According to ESPN.com’s Mike Sando, “the smart money says the [New England] Patriots will name Moss their franchise player, then take their chances working out a multiyear deal. This option protects the Patriots from losing Moss without compensation, while buying time for negotiations.”
Teams have until February 21 (15 days total) to name franchise and transition players. The concepts were first introduced as part of the NFL’s labor agreement of 1993. Every year each NFL team is permitted to designate one of its players who is scheduled to become an unrestricted free agent as a either a “franchise” or a “transition” player. The reasoning is that these tools, at least theoretically, allow teams with the best chance of retaining one of its best performers, while granting said player with a fair-market contract for one year. Each team has access each year to only one franchise tag (either exclusive or non-exclusive) or one transition tag. The latter is a less restrictive tool used to retain unrestricted free agents, guaranteeing the original club the right of first refusal to match any offer the player may make with another team. Transition players get one-year offers of the average of the top-10 at their position; however, the original team is not entitled to compensation if it elects not to match any new deal.

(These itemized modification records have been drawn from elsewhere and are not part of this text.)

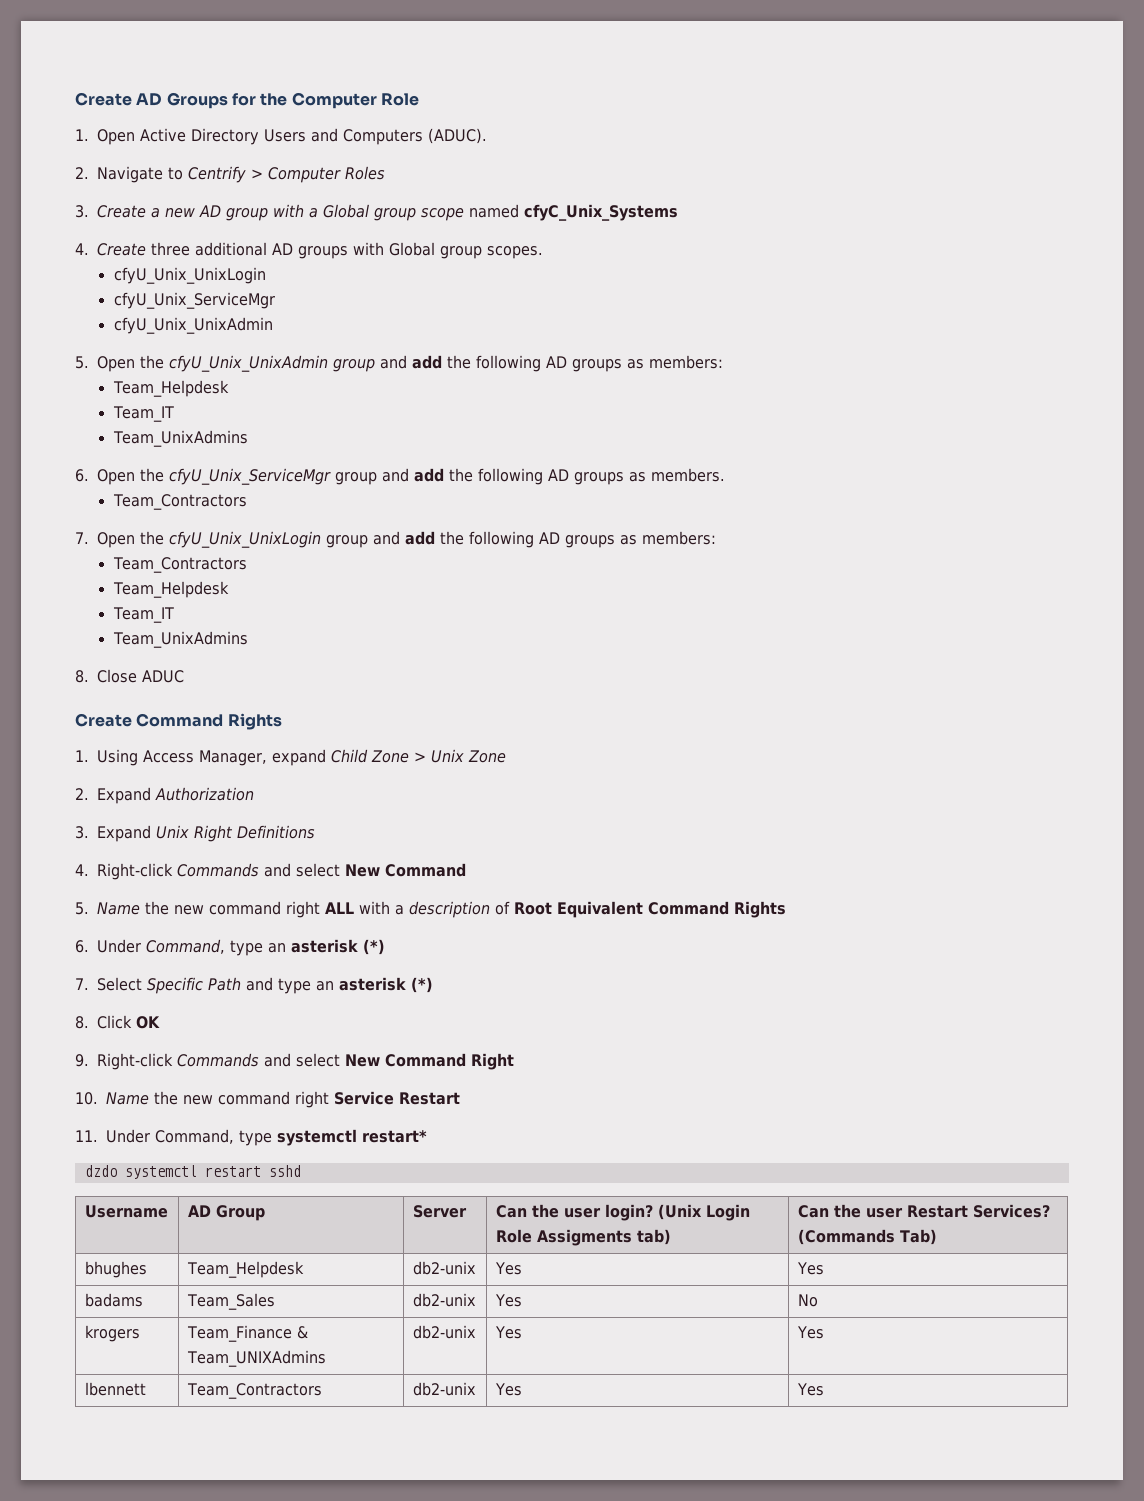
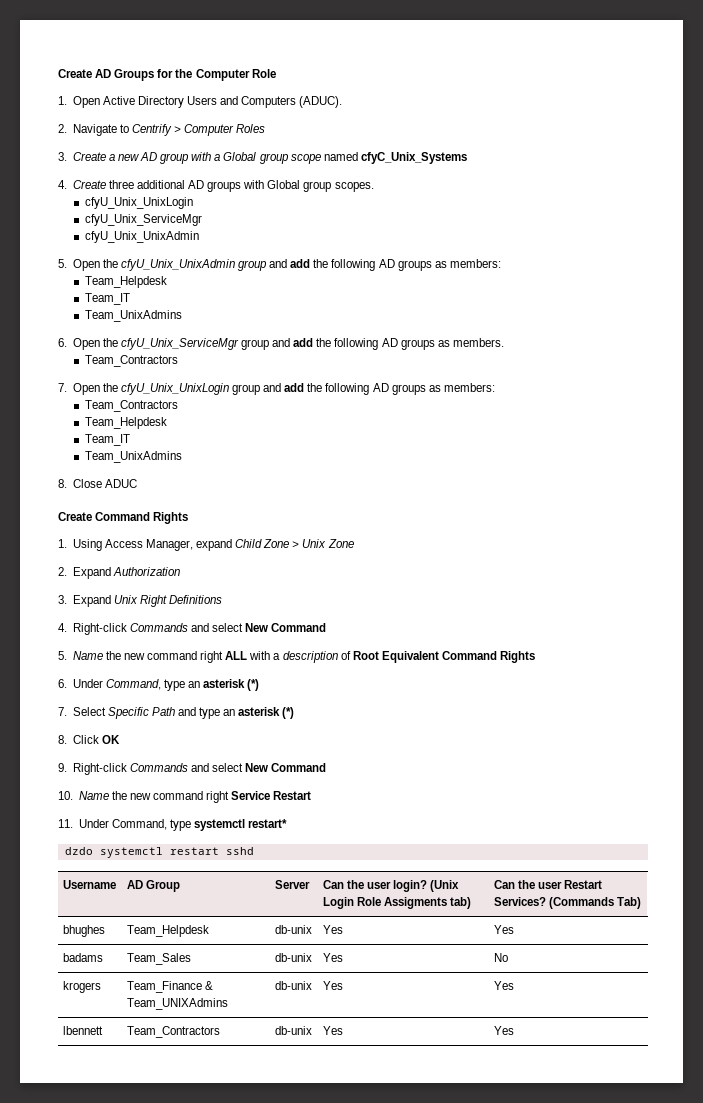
- 9. Right-click Commands and select New Command Right
+ 9. Right-click Commands and select New Command
- bhughes | Team_Helpdesk | db2-unix | Yes | Yes
+ bhughes | Team_Helpdesk | db-unix | Yes | Yes
- badams | Team_Sales | db2-unix | Yes | No
+ badams | Team_Sales | db-unix | Yes | No
- krogers | Team_Finance & Team_UNIXAdmins | db2-unix | Yes | Yes
+ krogers | Team_Finance & Team_UNIXAdmins | db-unix | Yes | Yes
- lbennett | Team_Contractors | db2-unix | Yes | Yes
+ lbennett | Team_Contractors | db-unix | Yes | Yes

Franchise tags (2008 numbers available here), however, are a bit different. An “exclusive” franchise player must be offered a one-year contract for an amount equal to or greater than the average of the top five salaries at the player’s position as of a date in April of the current year in which the tag will apply, or 120 percent of the player’s previous year’s salary (whichever is greater). Exclusive franchise players cannot negotiate with other teams. A “non-exclusive” franchise player, on the other hand, must be offered a one-year contract for an amount equal to or greater than the average of the top five salaries at the player’s position in the previous year, or 120 percent of the player’s previous year’s salary, whichever is greater. A non-exclusive franchise player may negotiate with other NFL teams. However, if he signs an offer sheet from another team, the original team has a right to match the terms of that offer, or if it does not match the offer and ultimately loses the player, receives two first-round draft picks as compensation for the lost player.

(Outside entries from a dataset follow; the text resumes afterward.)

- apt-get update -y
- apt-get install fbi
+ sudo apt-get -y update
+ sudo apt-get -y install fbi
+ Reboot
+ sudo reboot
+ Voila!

The “franchise tag” makes most players (and their agents) gag. It is, in fact, a “mixed bag” for NFL stars. It can, theoretically, lead to a lucrative, long-term deal (under the current CBA, teams have until July 15 to strike a long-term deal with a franchised player). But that’s not guaranteed, and in the meantime, “tagged players are frozen, unable to move and without income until September.” In 2005, for example, Seattle running back Shaun Alexander’s agent Jim Steiner remarked that “[The tag] is almost like a penalty. Even though the numbers have grown, it’s the lack of ability to move and choose and to negotiate. You’re just hamstrung by the whole thing.” And per Mike Reiss of The Boston Globe, “players generally loathe the tag because it restricts their ability to fully benefit from unrestricted free agency, and receive the large up-front bonus that generally comes with longer-term contracts.”
Moss’ case is no different. Moss played last season for about $5 million, but quickly became the favorite target of Tom Brady and thus far more valuable, while catching 98 passes for 1,493 yards and 23 touchdowns. The franchise number for receivers is $7.84 million (the average salary cap charge of the highest-paid five receivers in 2007). As Sando astutely notes:
“Moss would obviously command far more on a multiyear deal, but only if he is free to negotiate one. What if Moss feels entitled to more than the Patriots are willing to pay him? Professionals can agree to disagree, but a player’s dissatisfaction can affect his play. Would Moss be worth the $7.84 million if the Patriots received less in return from an unhappy player?”